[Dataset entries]
──────────
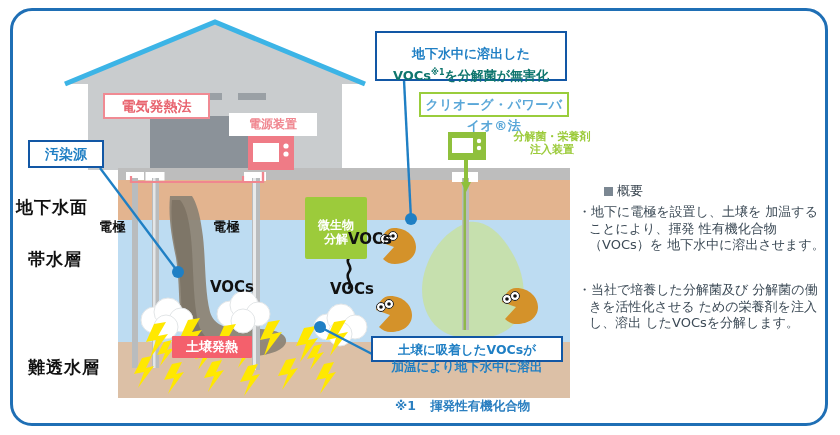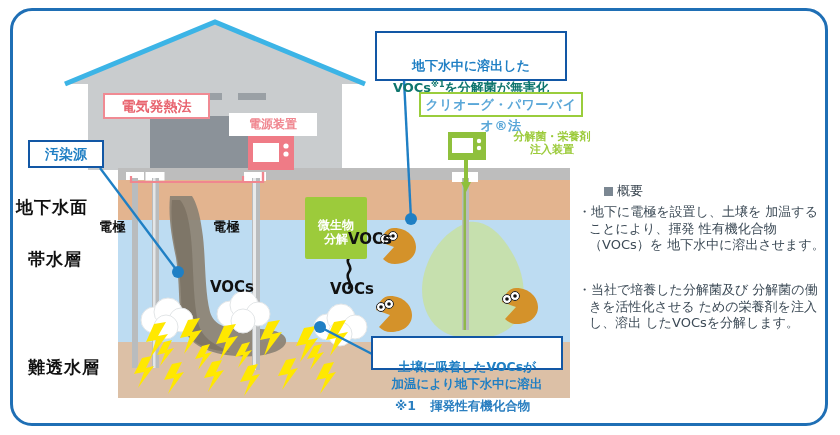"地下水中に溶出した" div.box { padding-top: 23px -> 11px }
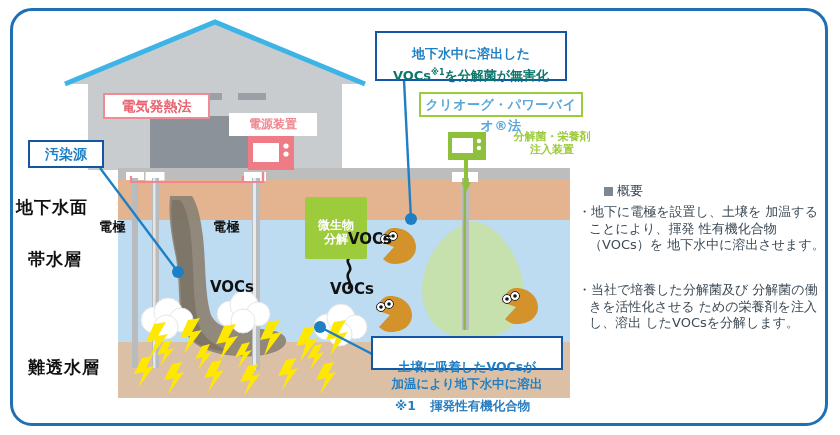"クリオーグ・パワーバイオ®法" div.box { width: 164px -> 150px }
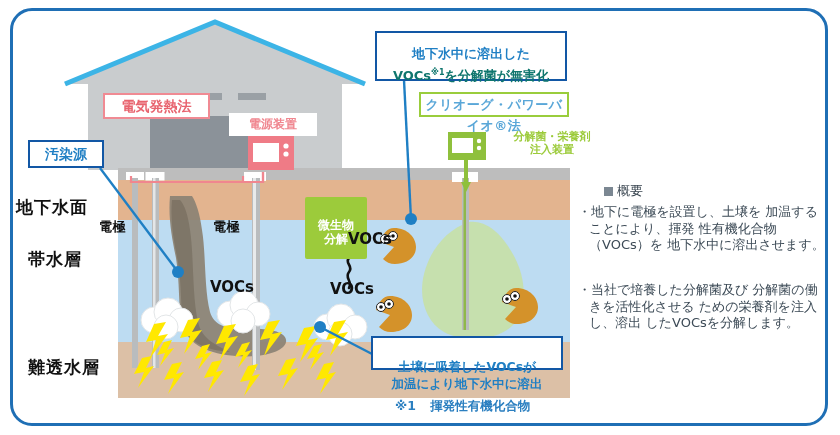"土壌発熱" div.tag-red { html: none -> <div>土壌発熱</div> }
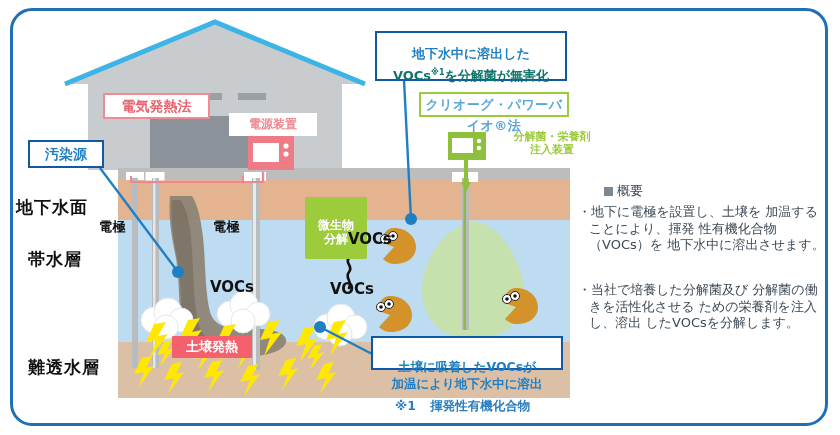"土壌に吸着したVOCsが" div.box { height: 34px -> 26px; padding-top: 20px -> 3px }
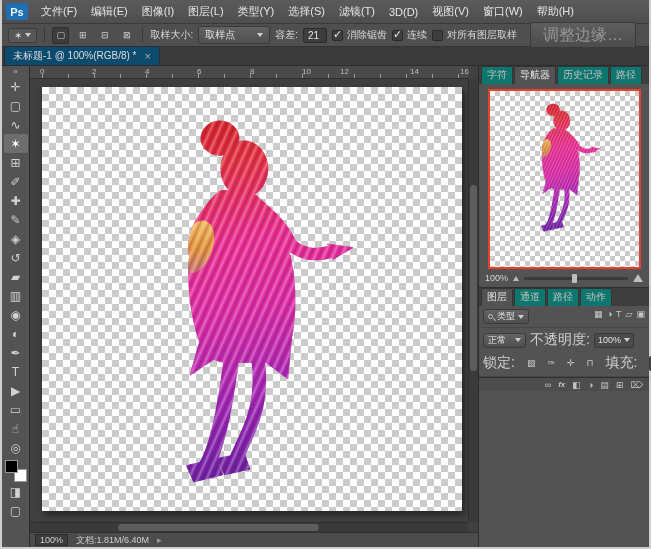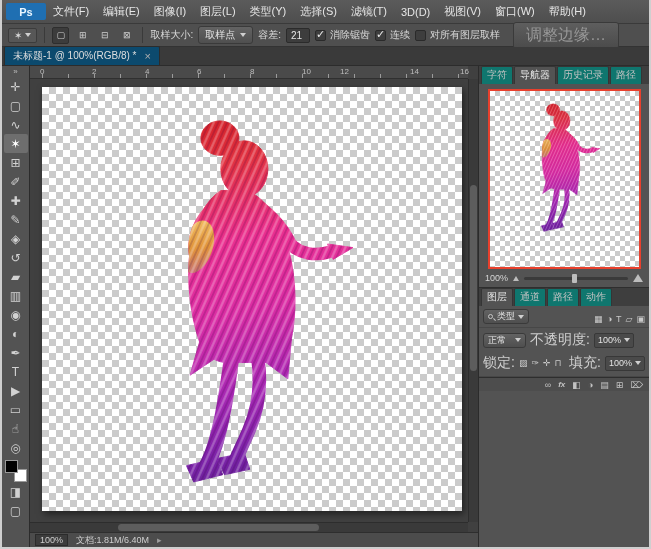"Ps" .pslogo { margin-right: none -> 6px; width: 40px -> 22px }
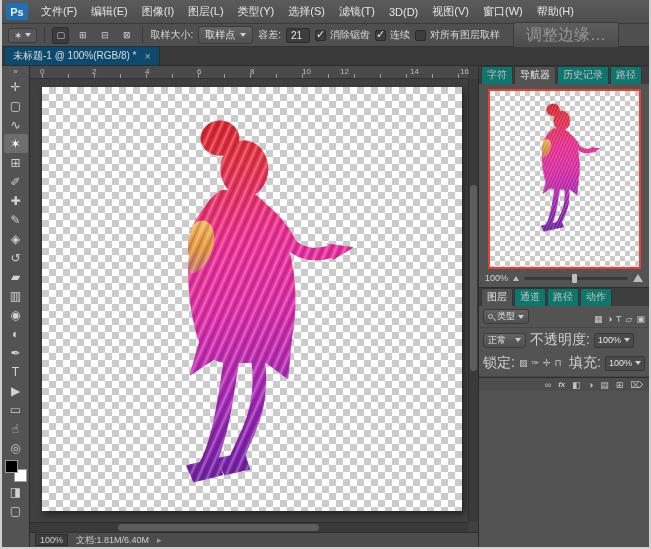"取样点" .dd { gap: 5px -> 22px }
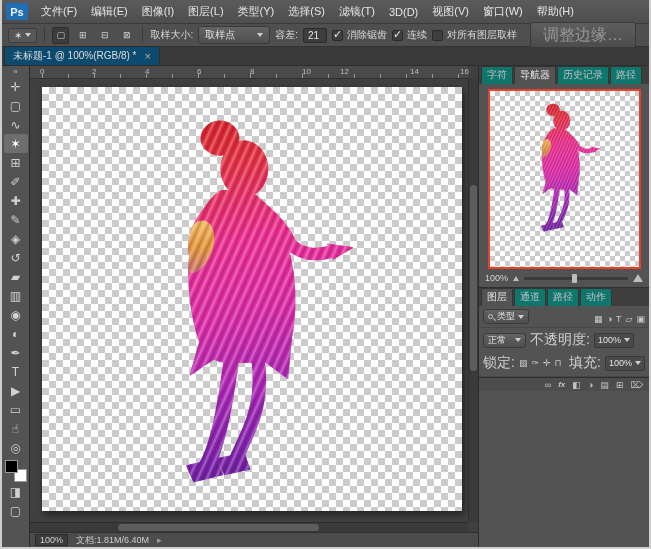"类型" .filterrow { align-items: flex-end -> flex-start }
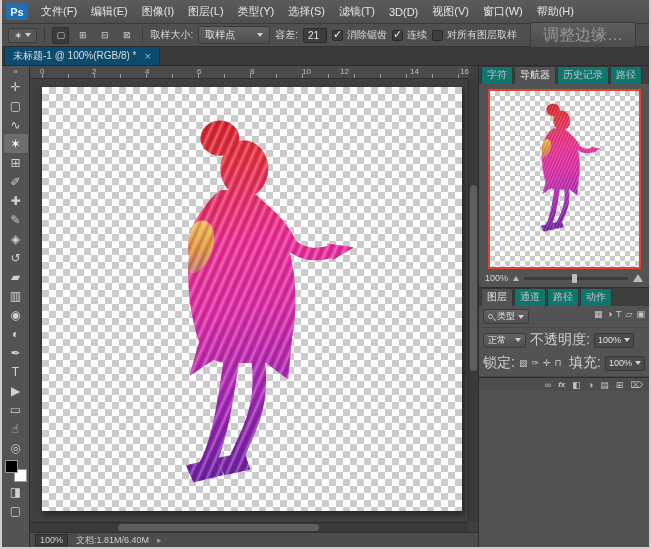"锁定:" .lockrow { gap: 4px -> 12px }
──────────
Any pictures are to be skipped, and the lines from the beginning of the entries through the line with "gap: 5px ->" copied exactly.

"地下水中に溶出した" div.box { padding-top: 23px -> 11px }
"クリオーグ・パワーバイオ®法" div.box { width: 164px -> 150px }
"土壌発熱" div.tag-red { html: none -> <div>土壌発熱</div> }
"土壌に吸着したVOCsが" div.box { height: 34px -> 26px; padding-top: 20px -> 3px }
"Ps" .pslogo { margin-right: none -> 6px; width: 40px -> 22px }
"取样点" .dd { gap: 5px -> 22px }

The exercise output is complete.